> Task objective: The answer must be a single number: how many lines of the records below hold the word "SHAYDA".

(Records from a data source)
================================
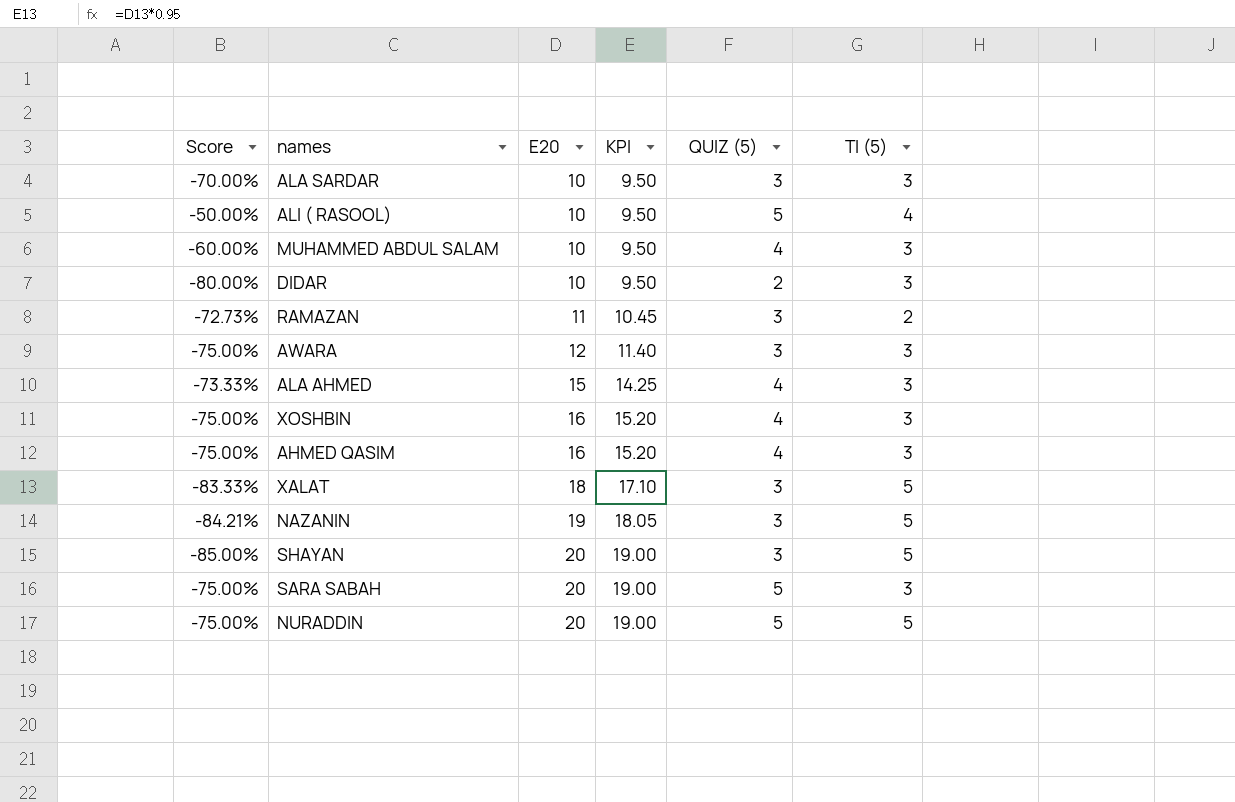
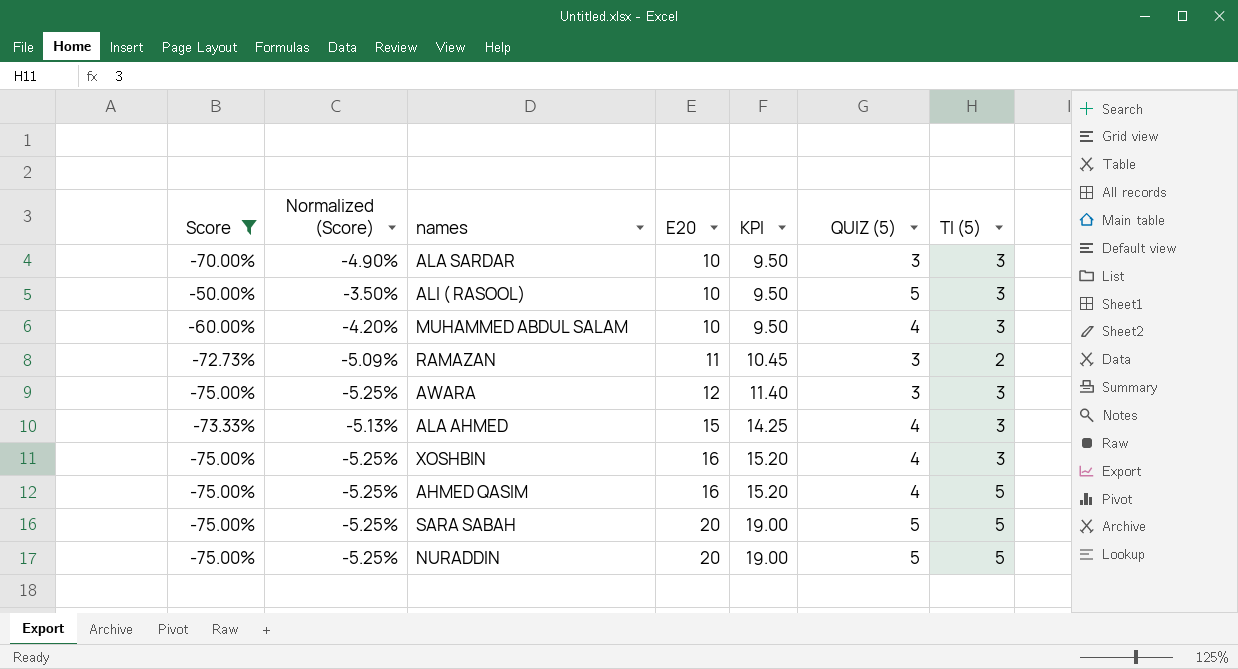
filter: none -> Score >= -75.00%
column Normalized (Score) | formula: none -> [Score] * 0.07
ALI ( RASOOL) | TI (5): 4 -> 3
AHMED QASIM | TI (5): 3 -> 5
SARA SABAH | TI (5): 3 -> 5

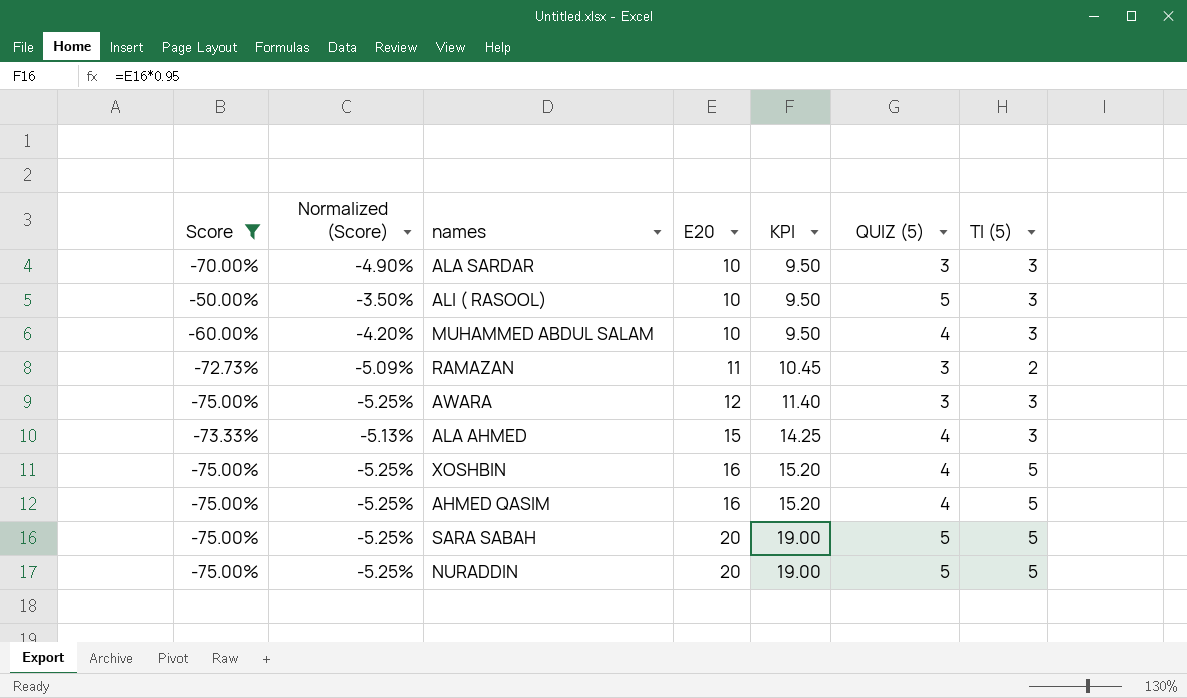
XOSHBIN | TI (5): 3 -> 5

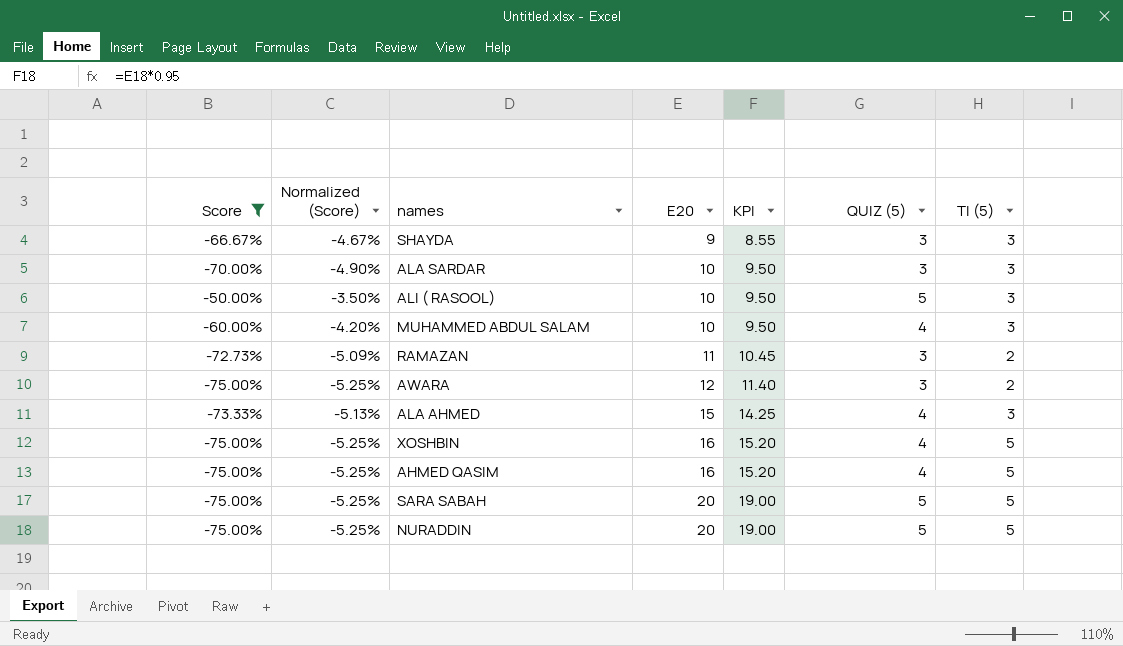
row SHAYDA: none -> -66.67% | -4.67% | 9 | 8.55 | 3 | 3
AWARA | TI (5): 3 -> 2

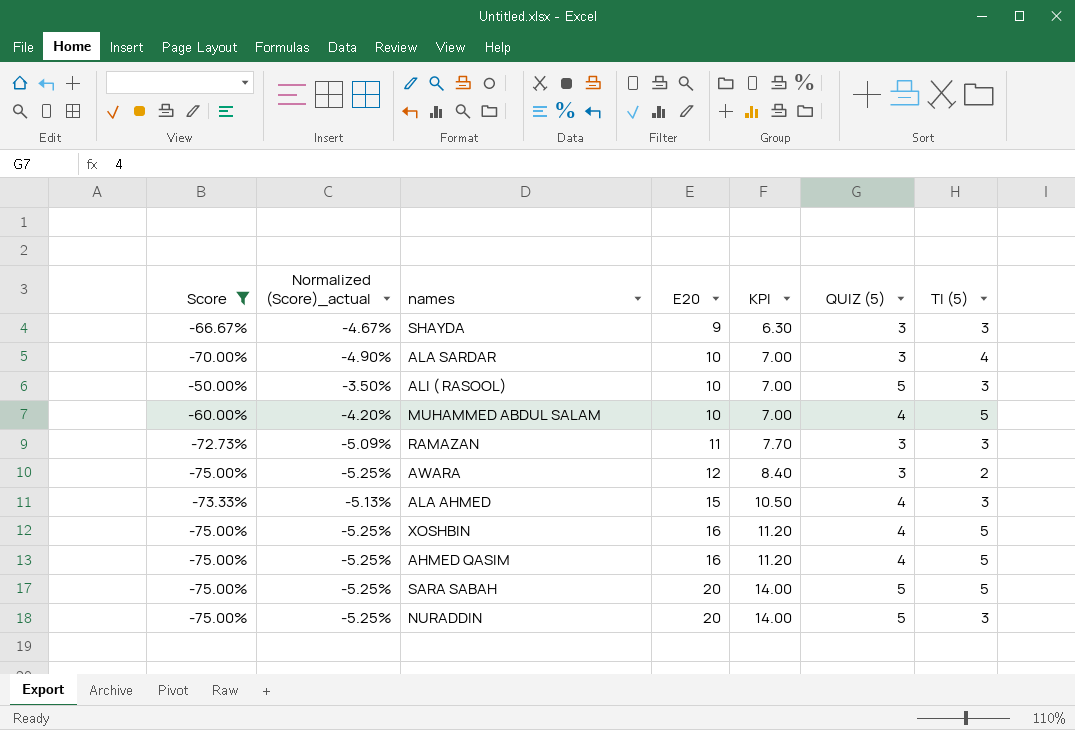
column name: Normalized (Score) -> Normalized (Score)_actual
column KPI | formula: [E20] * 0.95 -> [E20] * 0.7
ALA SARDAR | TI (5): 3 -> 4
MUHAMMED ABDUL SALAM | TI (5): 3 -> 5
RAMAZAN | TI (5): 2 -> 3
NURADDIN | TI (5): 5 -> 3

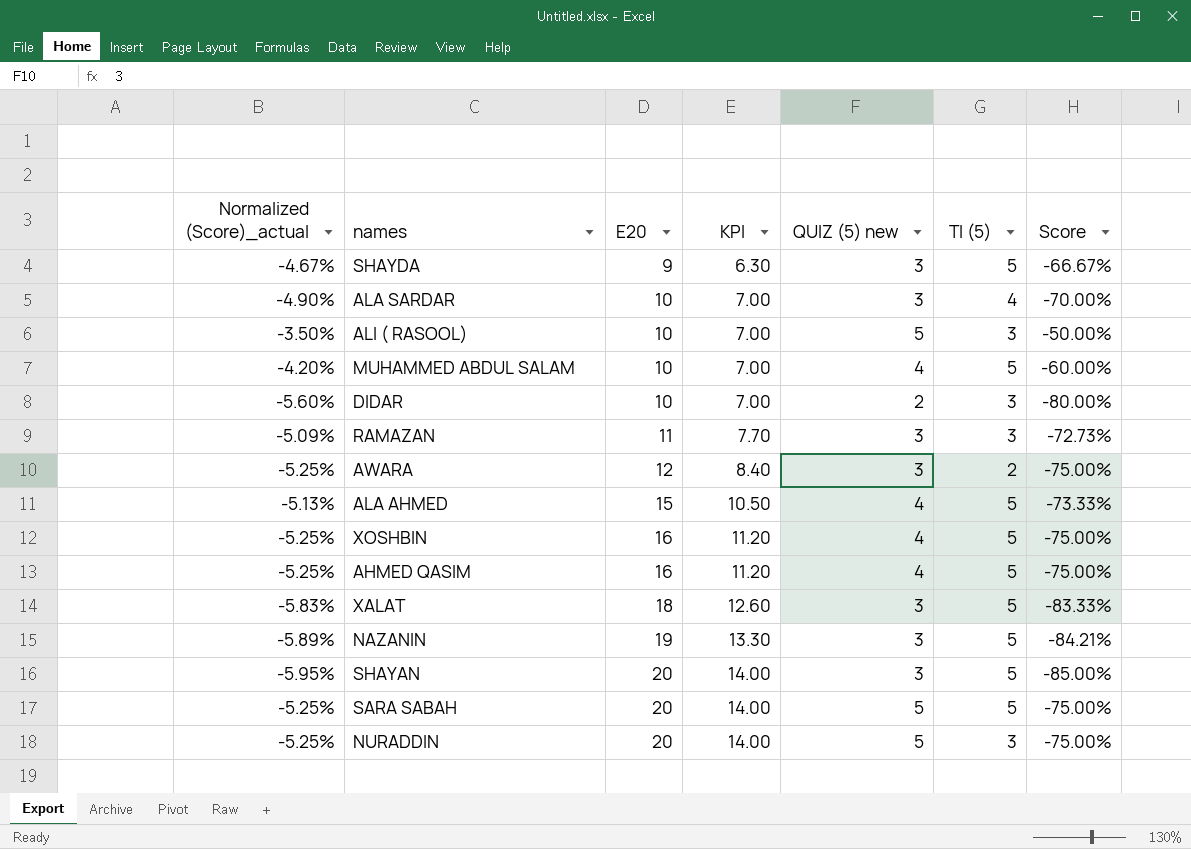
filter: Score >= -75.00% -> none
column name: QUIZ (5) -> QUIZ (5) new
column Score | position: 1 -> 7
SHAYDA | TI (5): 3 -> 5
ALA AHMED | TI (5): 3 -> 5

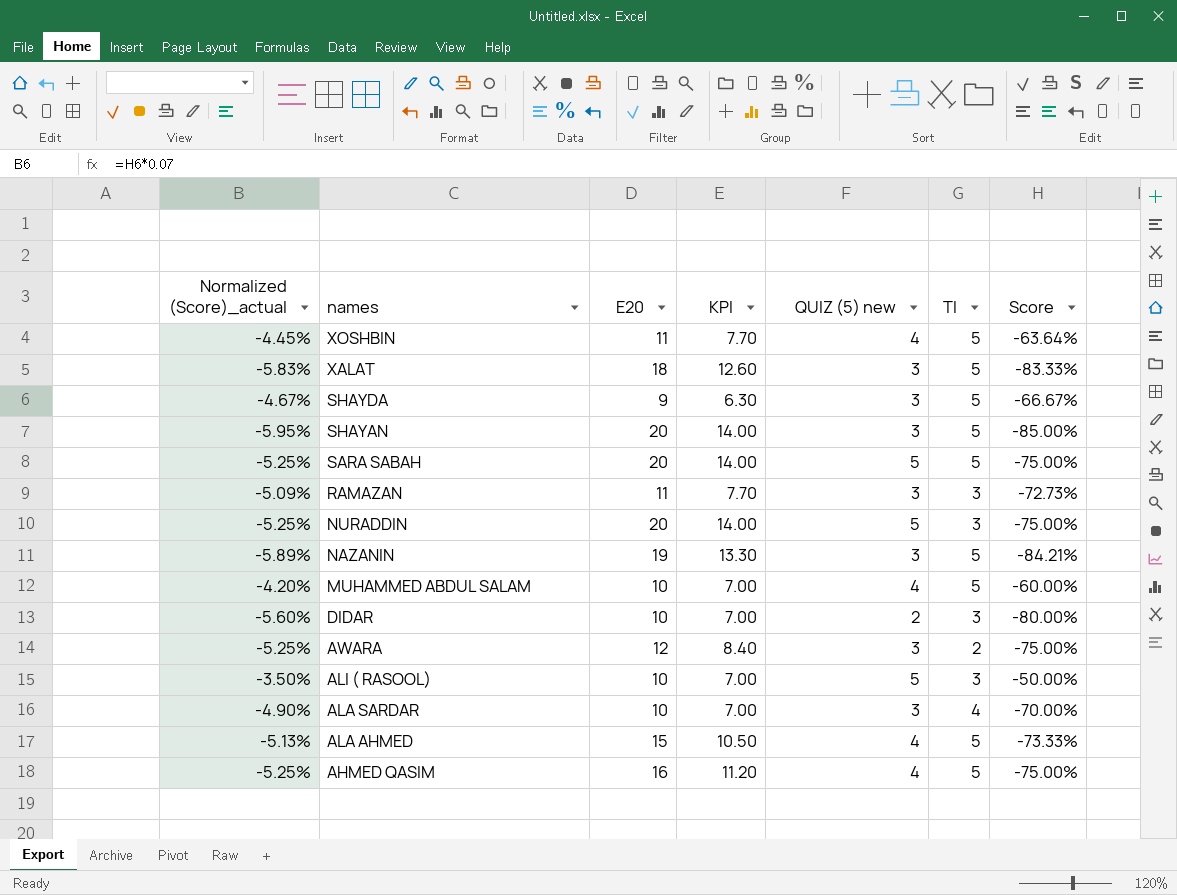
row order: E20 ascending -> names descending
column name: TI (5) -> TI
XOSHBIN | Normalized (Score)_actual: -5.25% -> -4.45%
XOSHBIN | E20: 16 -> 11
XOSHBIN | KPI: 11.20 -> 7.70
XOSHBIN | Score: -75.00% -> -63.64%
================================
> Expected output: 2